Ce qui frappe tout de suite dans un film, long ou court, de Bensaidi, c'est la justesse de ton et la maîtrise du sens. Rien n'est gratuit dans son style épuré et juste. Chaque image compte et se présente comme un tableau que l'on pourrait presque contempler à l'infini. Faouzi Bensaïdi est un vrai cinéaste et un artiste accompli. Ses histoires sont belles, simples et profondes.

Mille Mois

Dans "Mille Mois", Bensaidi nous transporte en 1981, en plein mois de Ramadan. Nous sommes dans un village planté sur une falaise. Le douar semble paisible, à l'écart de tout. Pourtant, nous sommes au coeur de la lutte des années de plombs. Mehdi, un garçon d'une dizaine d'années, est le fils de cette époque. Il vit avec sa mère et son grand-père paternel car son père est en prison pour activisme politique. Mehdi le croit en France et sa vie est rythmée par l'attente de son retour. Mehdi cherche la France dans les emballages de bonbons et souhaite avant tout assister au réveil de la ville le matin quand les lumières s'éteignent pour faire place au jour. A travers Mehdi, c'est tout un pays qui attend le retour de ses opposants, rêve d'ailleurs et aspire au réveil. "Mille Mois" est aussi l'histoire d'une révolte, d'abord contenue puis éclatante, de tous les personnages qui composent cette fresque. Une révolte qui jette tout au feu, jusqu'à la chaise de l'instituteur, le jour où le nouveau Caid voulut épouser la belle Saadia qui incarnait les espoirs de plusieurs amoureux éperdus. Et c'est tout l'imobilisme du Maroc et du Makhzen qui est ainsi ébranlé.

Bensaïdi à Safi?

"Mille Mois" a été présenté aux "Journées Cinématographiques" de la Faculté Poly-disciplinaire de Safi la semaine dernière grâce à la collaboration de la caravane du CCM. Le film a suscité un vif enthousiasme de la part du public, malgré des conditions de projection précaires.
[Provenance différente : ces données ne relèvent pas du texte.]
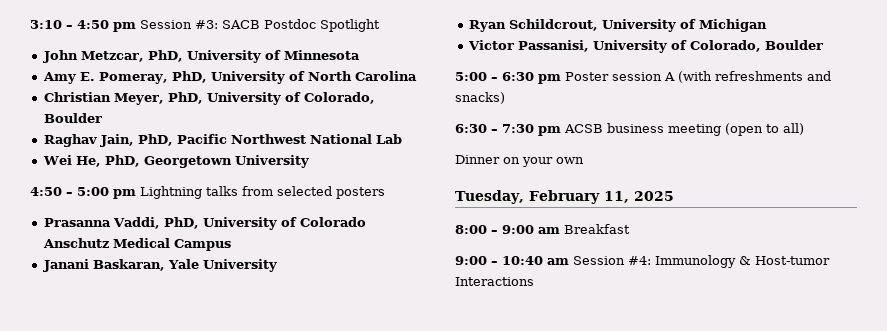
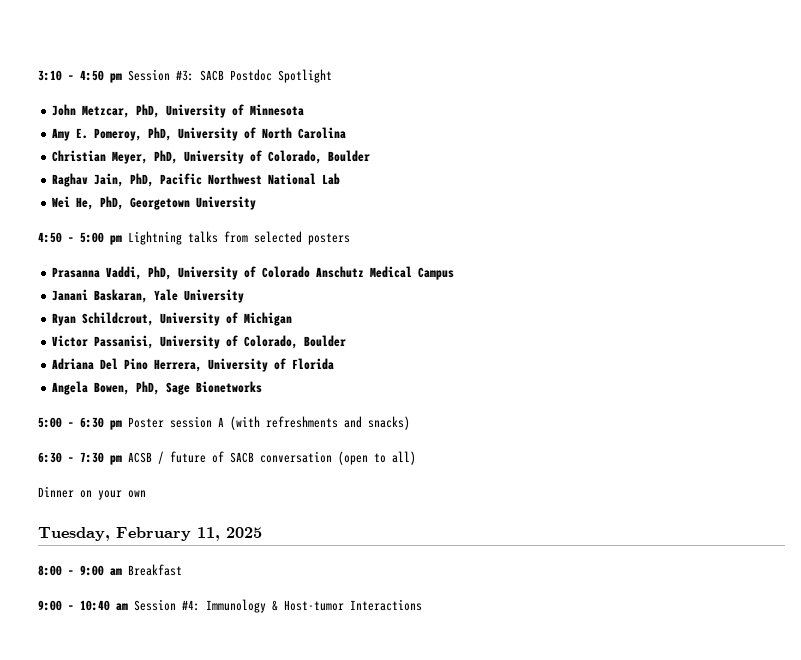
- Amy E. Pomeray, PhD, University of North Carolina
+ Amy E. Pomeroy, PhD, University of North Carolina
+ Adriana Del Pino Herrera, University of Florida
+ Angela Bowen, PhD, Sage Bionetworks
- 6:30 – 7:30 pm ACSB business meeting (open to all)
+ 6:30 – 7:30 pm ACSB / future of SACB conversation (open to all)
Bensaïdi a séduit par son ton quelque peu ironique et surtout son talent a faire se refléter la grande Histoire dans la petite. Un talent qui nous rappelle justement celui du grand Jilali Ferhati (invité d'honneur lui aussi de l'IMA à Paris) dont le film La Plage des Enfants Perdus partageait la programmation de la Faculté. Bensaïdi pourrait être le prochain invité des journées cinématographiques à Safi... Si son agenda le permet bien entendu, puisqu'il est aujourd'hui un des réalisateurs qui comptent sur la scène internationale.